The Stuckes assert that installation of drainage tiles never took place in 2014. (See Doc. No. 41-1 at PageID 329 (Mark Stucke stating that, “[i]n 2006 and 2011 I placed 4 inch and 6 inch perforated plastic drain piping in my farm land”). As shown below, the outcome and analysis of this order is unaffected by whether installation of drainage tiles took place in 2014 or not. It is immaterial, and the Court will assume the truth of the Wards' evidence.

B. Flooding

On or about July 13, 2015, a heavy rain event occurred and the stormwater, groundwater, and surface water discharges from the Stucke property overflowed and flooded the stream channel, in turn flooding the Ward property and other nearby properties. (Doc. No. 13 at PageID 130; see also Doc. No. 41-1 at PageID 329.) The Wards' home was destroyed, along with the personal belongings in their home and on their property. (Doc. No. 13 at PageID 130.) Prior to July 13, 2015, the Wards had never experienced flooding or damages related to flooding in their home or on their property since they moved there in 2004. (Id. at PageID 125.)

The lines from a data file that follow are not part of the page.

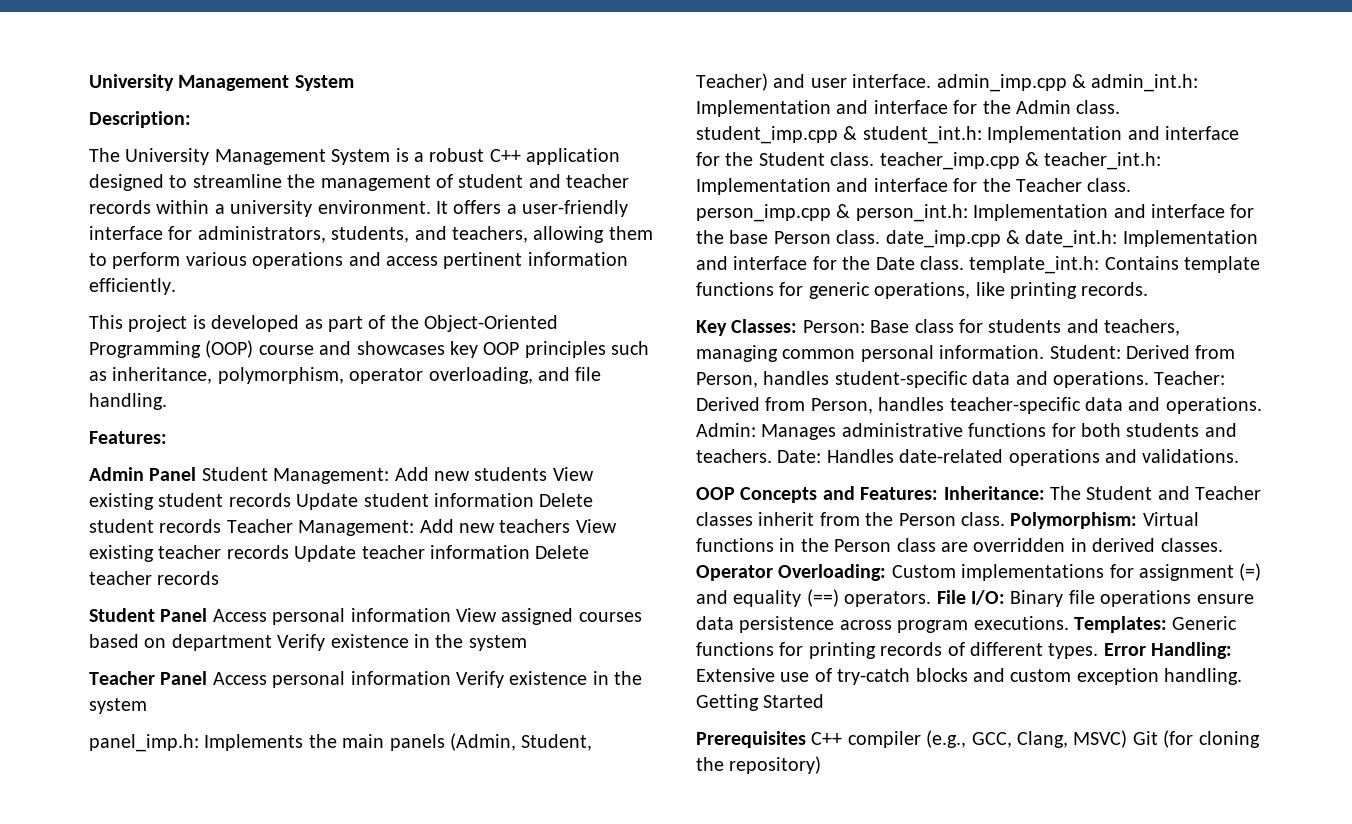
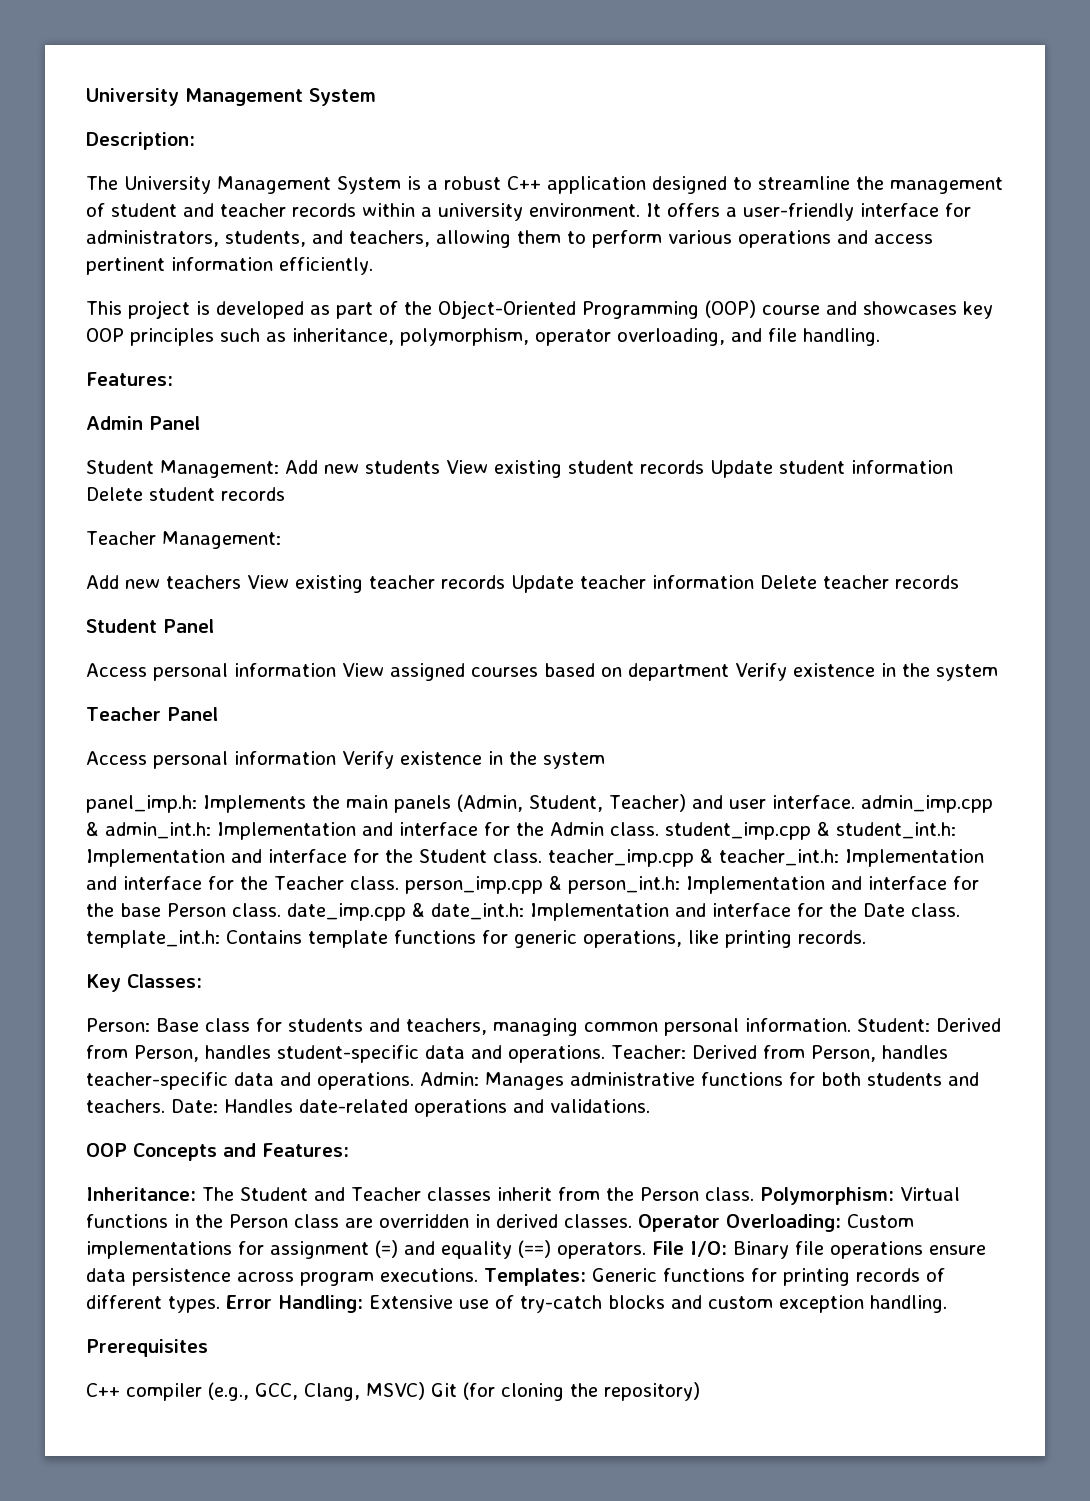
- Admin Panel Student Management: Add new students View existing student records Update student information Delete student records Teacher Management: Add new teachers View existing teacher records Update teacher information Delete teacher records
+ Admin Panel
+ Student Management: Add new students View existing student records Update student information Delete student records
+ Teacher Management:
+ Add new teachers View existing teacher records Update teacher information Delete teacher records
- Student Panel Access personal information View assigned courses based on department Verify existence in the system
+ Student Panel
+ Access personal information View assigned courses based on department Verify existence in the system
- Teacher Panel Access personal information Verify existence in the system
+ Teacher Panel
+ Access personal information Verify existence in the system
- Key Classes: Person: Base class for students and teachers, managing common personal information.
+ Key Classes:
+ Person: Base class for students and teachers, managing common personal information.
- OOP Concepts and Features: Inheritance: The Student and Teacher classes inherit from the Person class.
+ OOP Concepts and Features:
+ Inheritance: The Student and Teacher classes inherit from the Person class.
- Getting Started
- Prerequisites C++ compiler (e.g., GCC, Clang, MSVC) Git (for cloning the repository)
+ Prerequisites
+ C++ compiler (e.g., GCC, Clang, MSVC) Git (for cloning the repository)

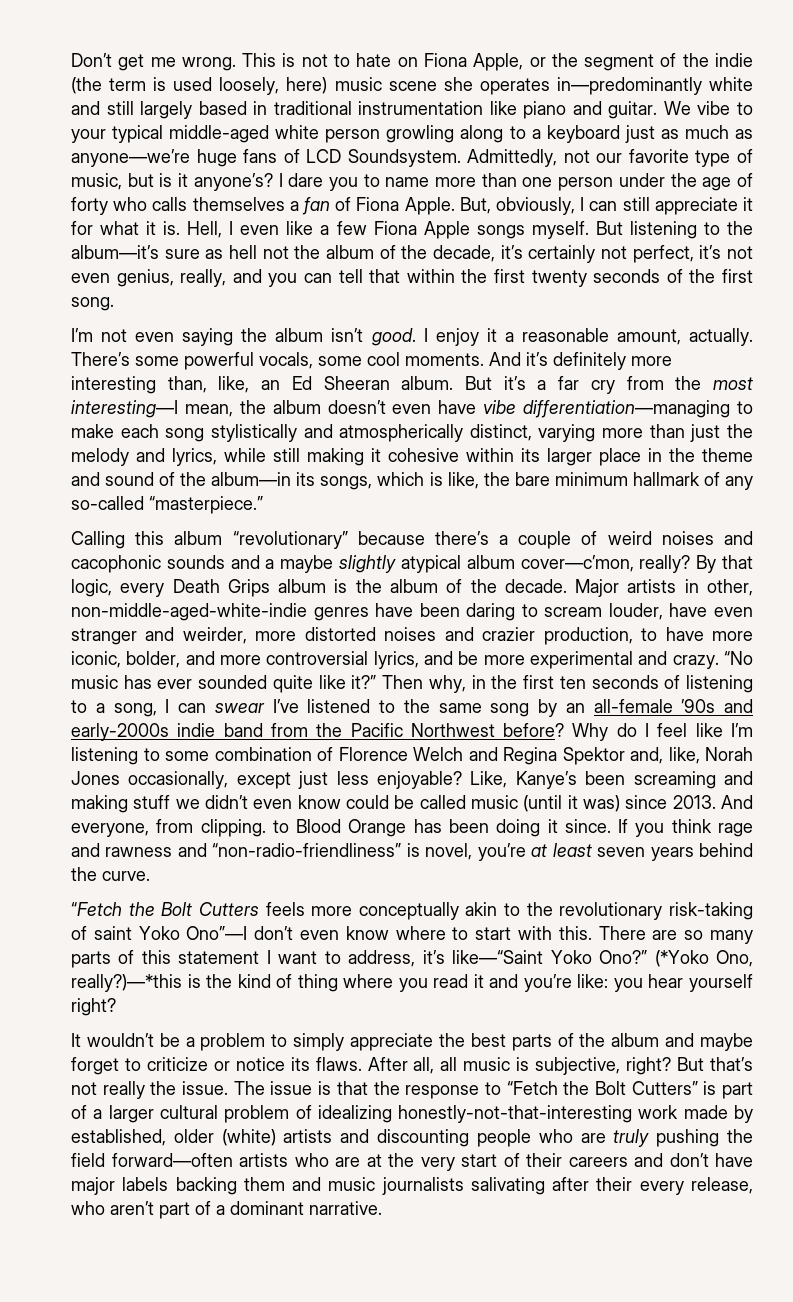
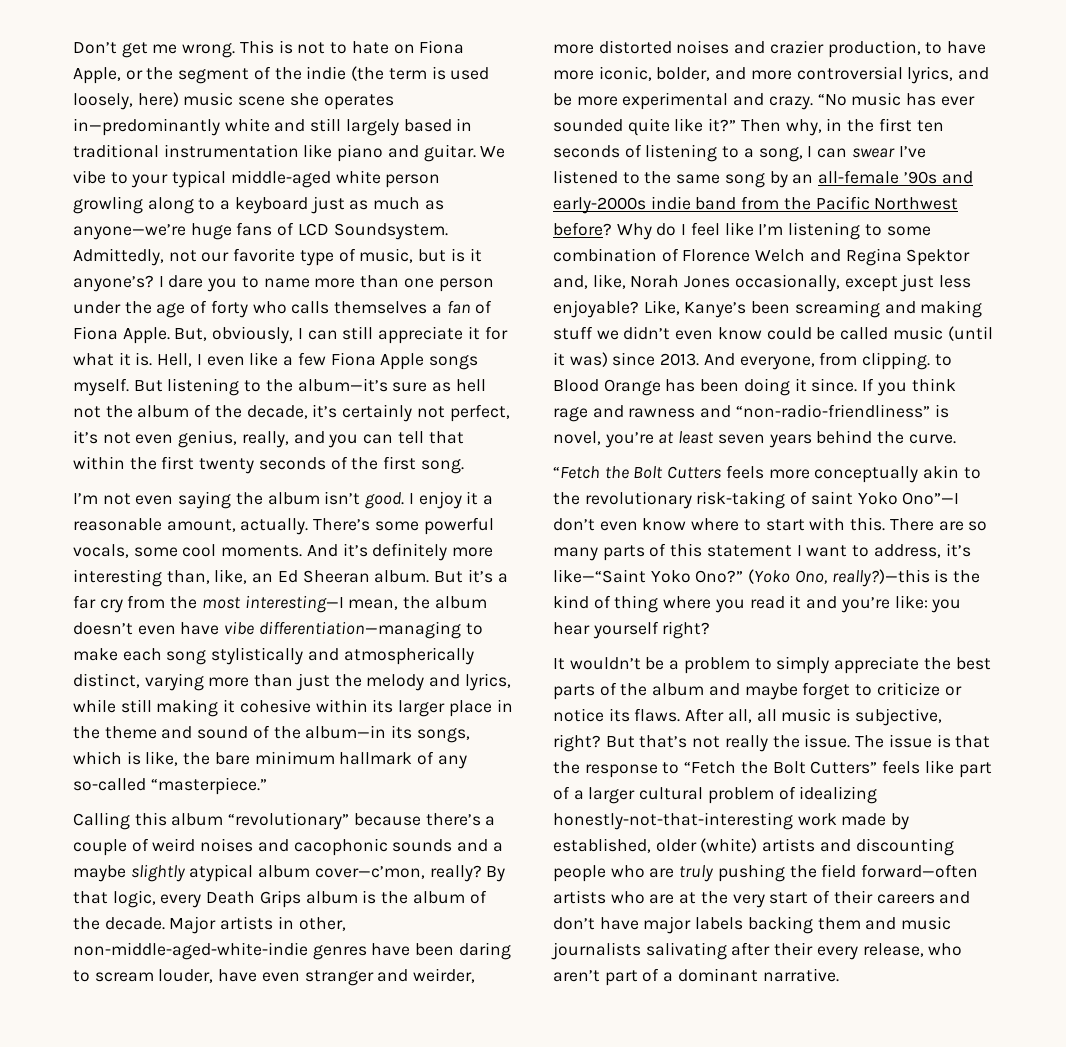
- (*Yoko Ono, really?)—*this is the kind of thing where you read it and you’re like: you hear yourself right?
+ (Yoko Ono, really?)—this is the kind of thing where you read it and you’re like: you hear yourself right?
- The issue is that the response to “Fetch the Bolt Cutters” is part of a larger cultural problem of idealizing honestly-not-that-interesting work made by established, older (white) artists and discounting people who are truly pushing the field forward—often artists who are at the very start of their careers and don’t have major labels backing them and music journalists salivating after their every release, who aren’t part of a dominant narrative.
+ The issue is that the response to “Fetch the Bolt Cutters” feels like part of a larger cultural problem of idealizing honestly-not-that-interesting work made by established, older (white) artists and discounting people who are truly pushing the field forward—often artists who are at the very start of their careers and don’t have major labels backing them and music journalists salivating after their every release, who aren’t part of a dominant narrative.

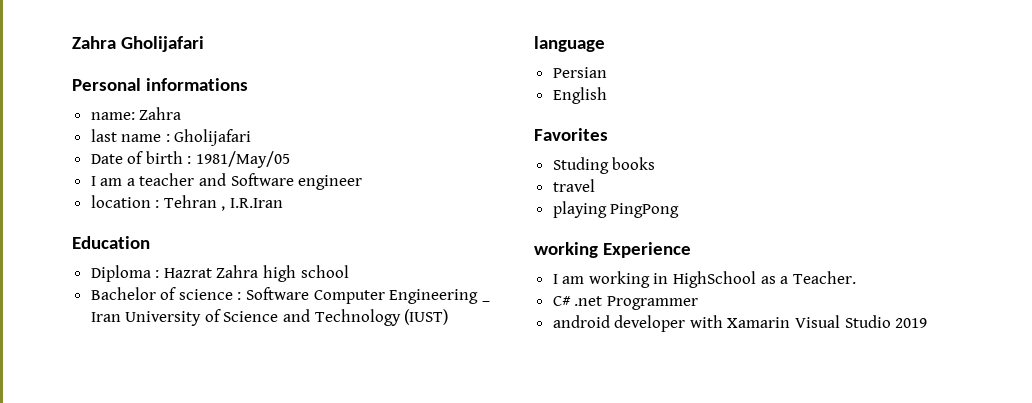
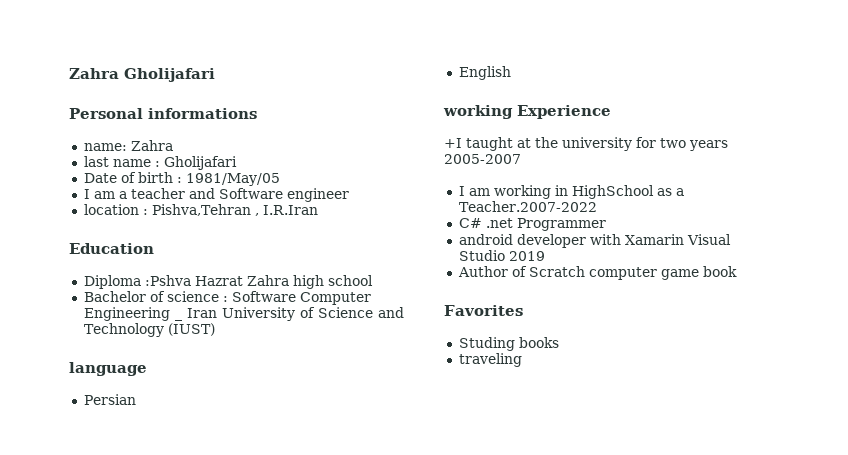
- location : Tehran , I.R.Iran
+ location : Pishva,Tehran , I.R.Iran
- Diploma : Hazrat Zahra high school
+ Diploma :Pshva Hazrat Zahra high school
- Favorites
- Studing books
- travel
- playing PingPong
  working Experience
+ +I taught at the university for two years 2005-2007
- I am working in HighSchool as a Teacher.
+ I am working in HighSchool as a Teacher.2007-2022
+ Author of Scratch computer game book
+ Favorites
+ Studing books
+ traveling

As a result of the above-referenced excavation activities and installation of field drainage tiles, the stream channel abutting the Wards' property has flooded and continues to experience damages related to flooding, causing severe damage to the Wards' home and property. (Doc. No. 43-4 at PageID 509.) The Wards are experiencing flood events near their property on a more frequent basis. (Doc. No. 43-6 (Pls.' expert's rebuttal report).)

C. Notice, Complaint, and Current Motion

On February 14, 2017, prior to commencement of this lawsuit, the Wards gave notice of the citizen suit violations alleged in the Complaint in a letter addressed to the Stuckes, the Army Corp of Engineers, the United States Environmental Protection Agency (USEPA), and the Ohio Environmental Protection Agency (OEPA). (Doc. No. 13 at PageID 121; Doc. No. 13-1 at PageID 141-43.) It is undisputed that no governmental agency has taken any enforcement action, even after receiving that notice. (See Doc. No. 41 at PageID 313-14; Doc. No. 43-1 at PageID 424.)

After more than 60 days had passed since giving notice, the Wards filed this action on August 6, 2018. (Doc. No. 1.) They amended their complaint on November 20, 2018. (Doc. No. 13.) On June 9, 2021, following the close of discovery, the Stuckes filed the Motion. (Doc. No. 41.) The Wards filed a Response in opposition to the Motion (Doc. No. 43), and the Stuckes filed a Reply to that Response (Doc. No. 44). The Motion is fully briefed and ripe for review.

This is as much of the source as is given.